• Work item:
Could you print out every entry, character for character?

• Record set:
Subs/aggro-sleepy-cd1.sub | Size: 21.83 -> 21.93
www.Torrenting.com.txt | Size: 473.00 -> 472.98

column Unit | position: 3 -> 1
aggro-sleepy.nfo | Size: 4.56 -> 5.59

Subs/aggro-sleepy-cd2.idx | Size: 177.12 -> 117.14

• Finished exercise:
Subs/aggro-sleepy-cd1.sub | Size: 21.83 -> 21.93
www.Torrenting.com.txt | Size: 473.00 -> 472.98

column Unit | position: 3 -> 1
aggro-sleepy.nfo | Size: 4.56 -> 5.59

Subs/aggro-sleepy-cd2.idx | Size: 177.12 -> 117.14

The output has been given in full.